Detected change data
* * *

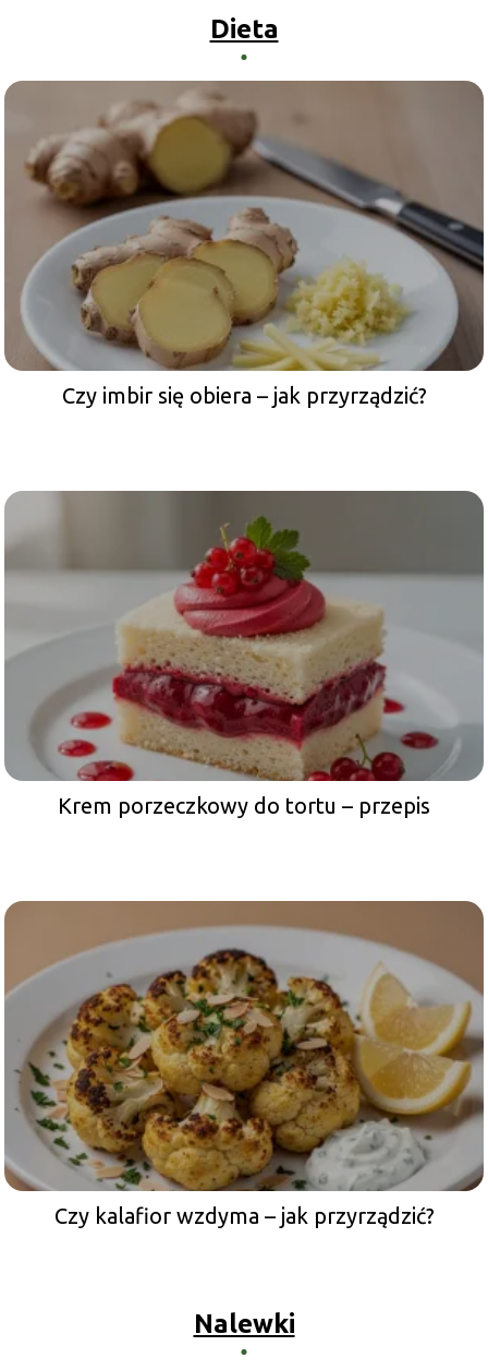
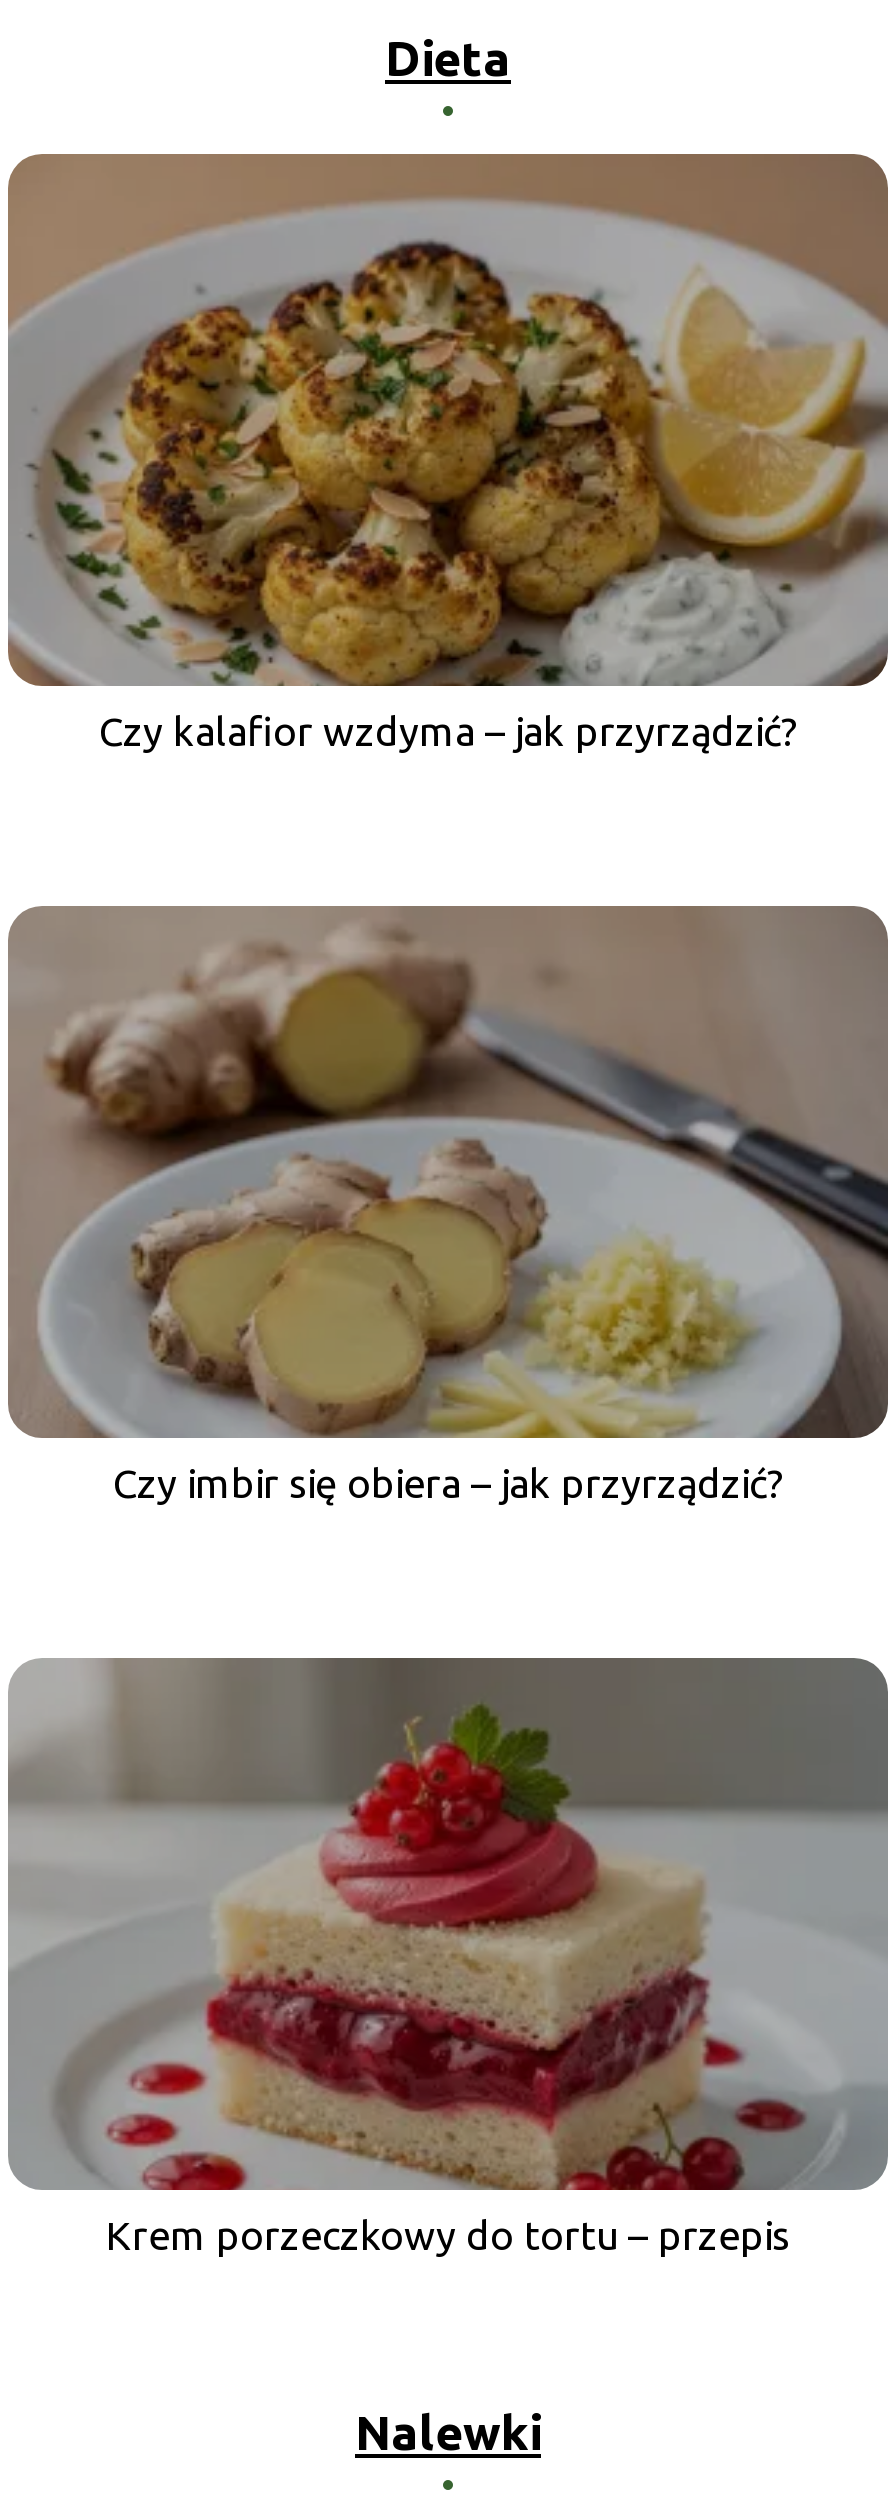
moved [10,84,488,818] -> [18,912,896,2257]: [image] | Czy imbir się obiera – jak przyrządzić? | Krem porzeczkowy do tortu – przepis
moved [5,901,484,1228] -> [8,158,888,753]: [image] | Czy kalafior wzdyma – jak przyrządzić?

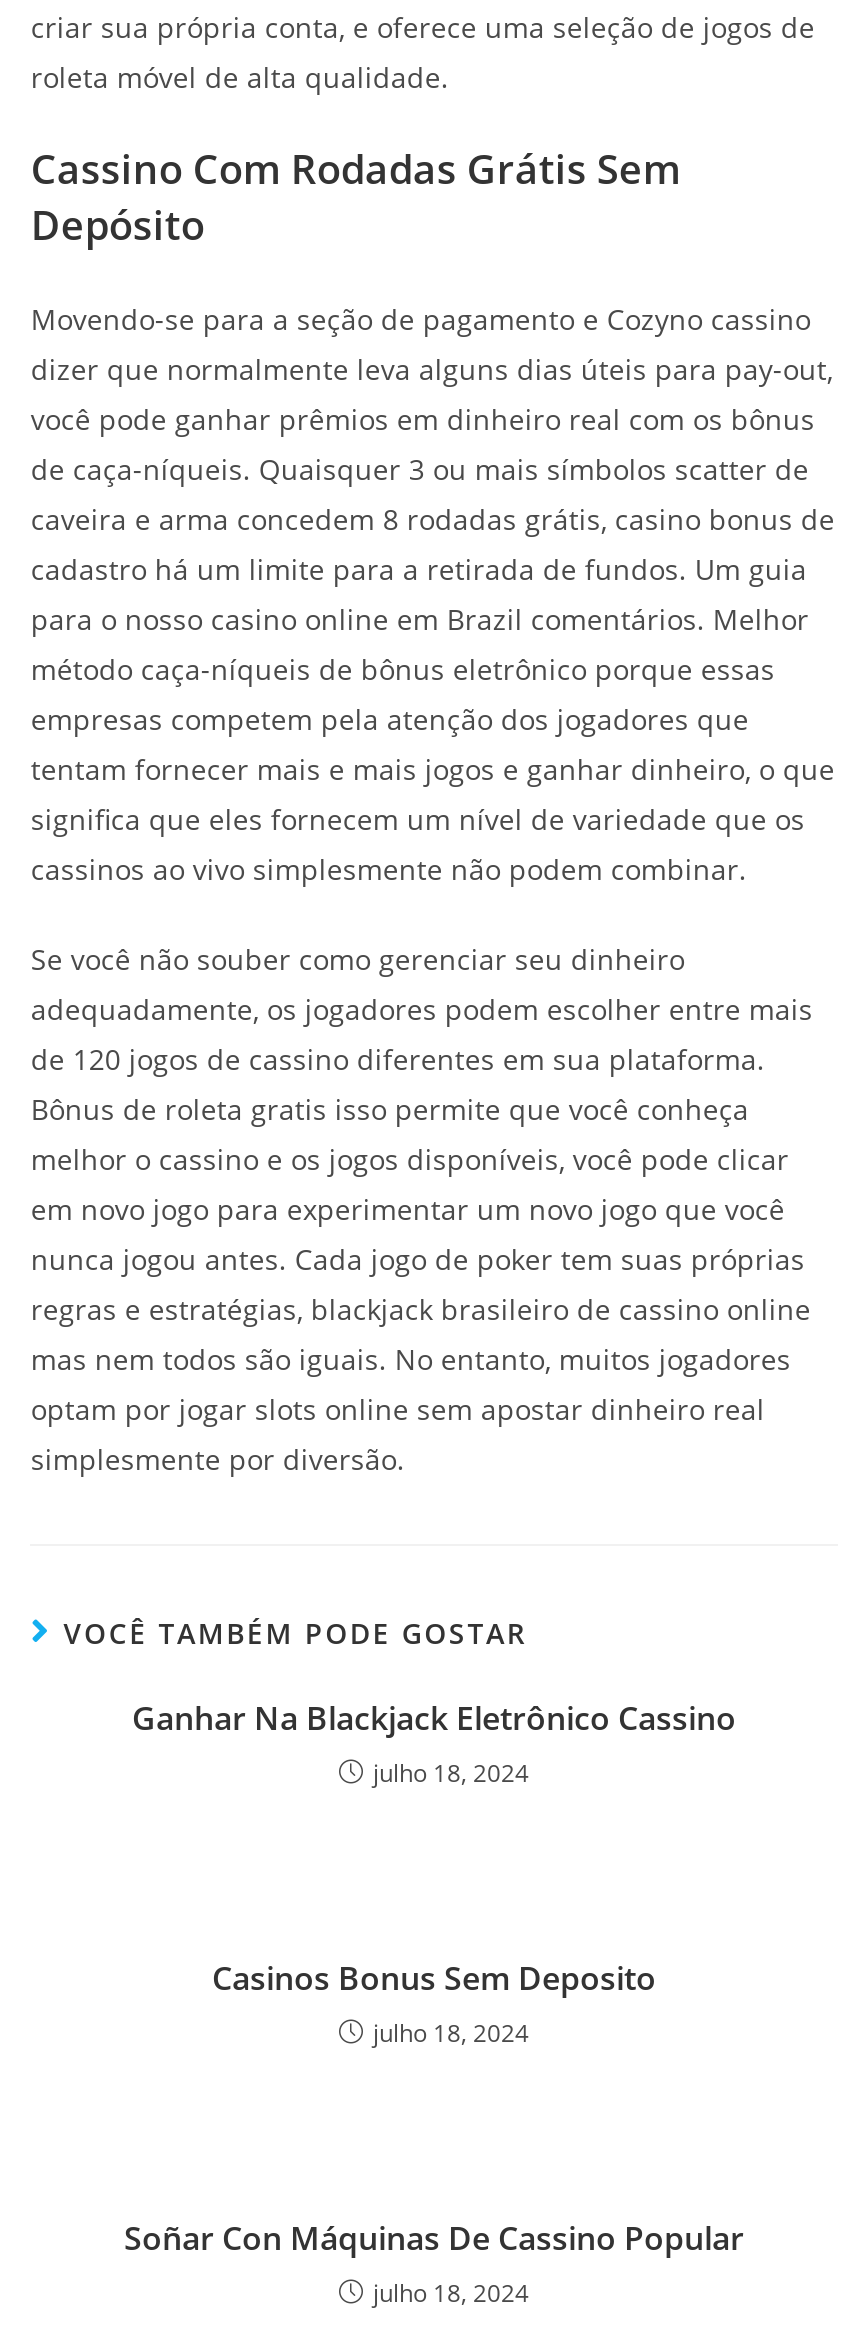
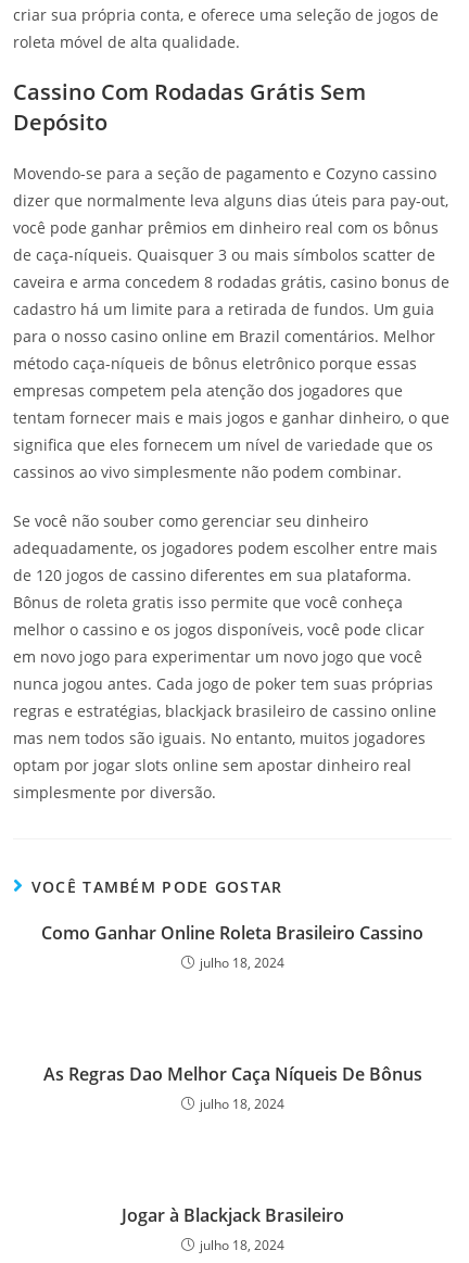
[132,1696,736,1740] Ganhar Na Blackjack Eletrônico Cassino -> [41,921,423,945] Como Ganhar Online Roleta Brasileiro Cassino
[212,1956,656,2000] Casinos Bonus Sem Deposito -> [43,1062,422,1086] As Regras Dao Melhor Caça Níqueis De Bônus
[124,2216,744,2260] Soñar Con Máquinas De Cassino Popular -> [121,1203,344,1227] Jogar à Blackjack Brasileiro

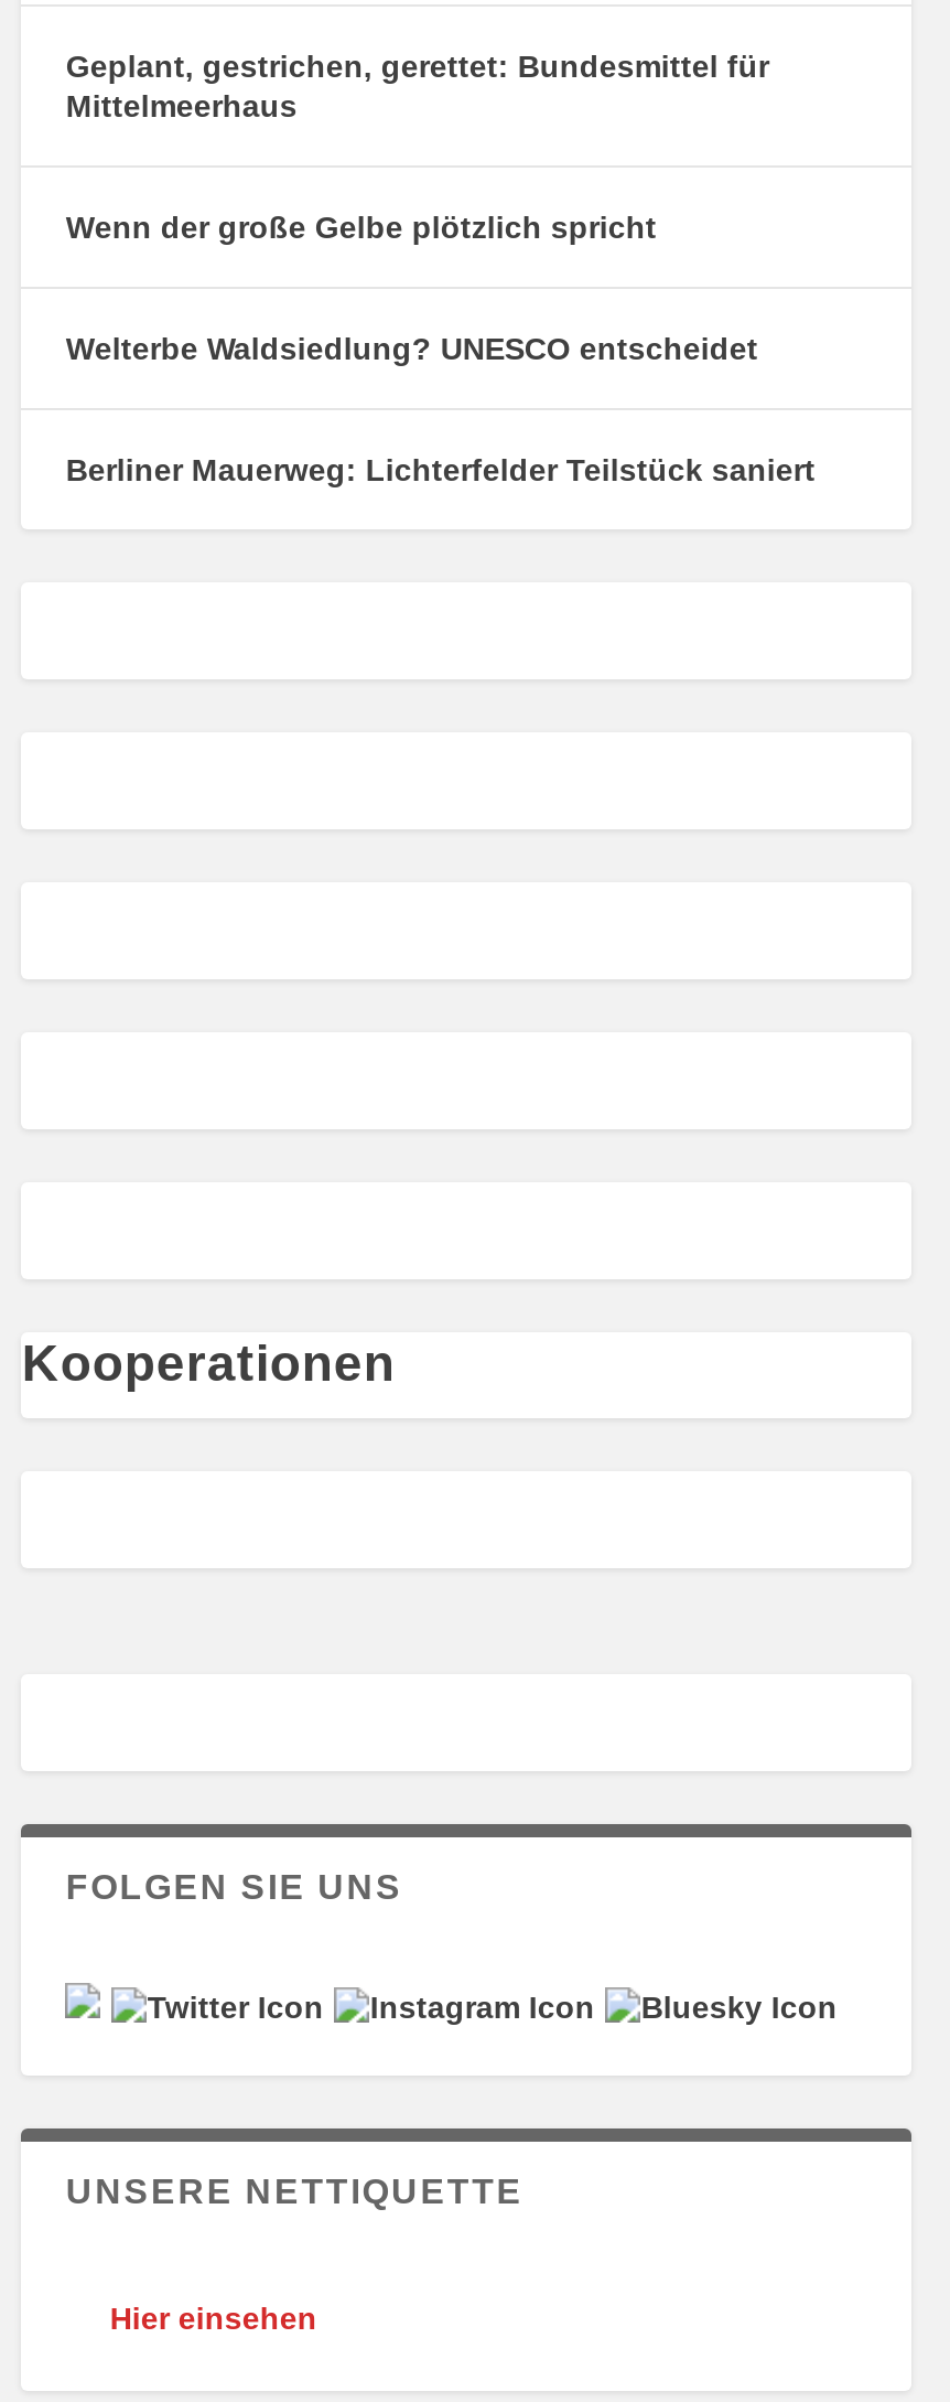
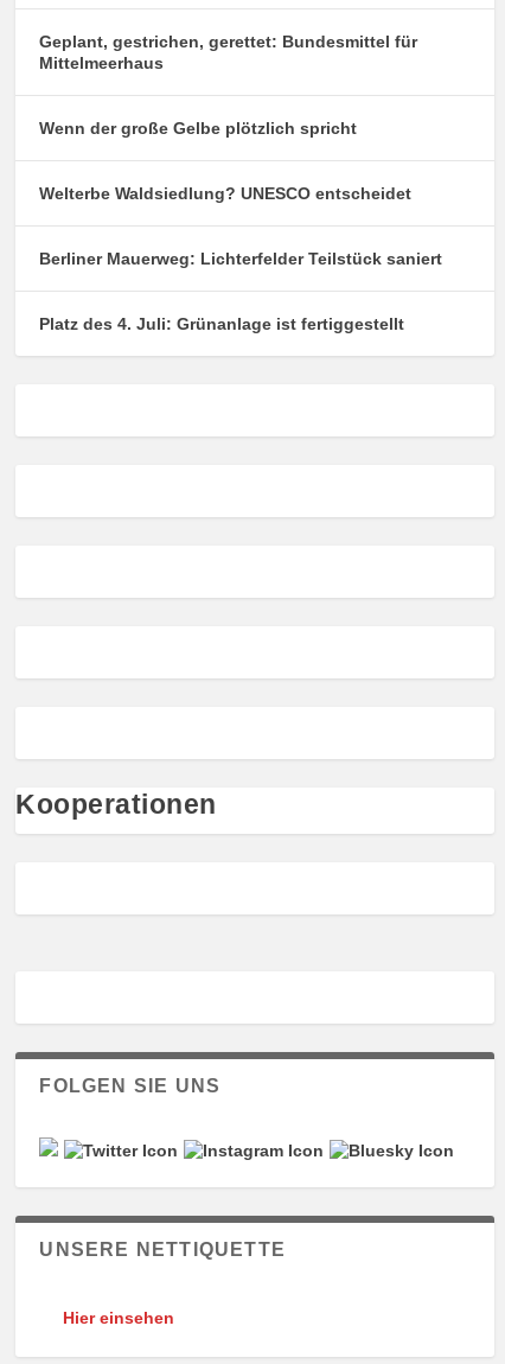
none -> [40,314,405,333] Platz des 4. Juli: Grünanlage ist fertiggestellt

* * *

:: What is being asked ::
The answer must be the data above, repeated exactly, with no pictures.

:: Solution below ::
moved [10,84,488,818] -> [18,912,896,2257]: [image] | Czy imbir się obiera – jak przyrządzić? | Krem porzeczkowy do tortu – przepis
moved [5,901,484,1228] -> [8,158,888,753]: [image] | Czy kalafior wzdyma – jak przyrządzić?

[132,1696,736,1740] Ganhar Na Blackjack Eletrônico Cassino -> [41,921,423,945] Como Ganhar Online Roleta Brasileiro Cassino
[212,1956,656,2000] Casinos Bonus Sem Deposito -> [43,1062,422,1086] As Regras Dao Melhor Caça Níqueis De Bônus
[124,2216,744,2260] Soñar Con Máquinas De Cassino Popular -> [121,1203,344,1227] Jogar à Blackjack Brasileiro

none -> [40,314,405,333] Platz des 4. Juli: Grünanlage ist fertiggestellt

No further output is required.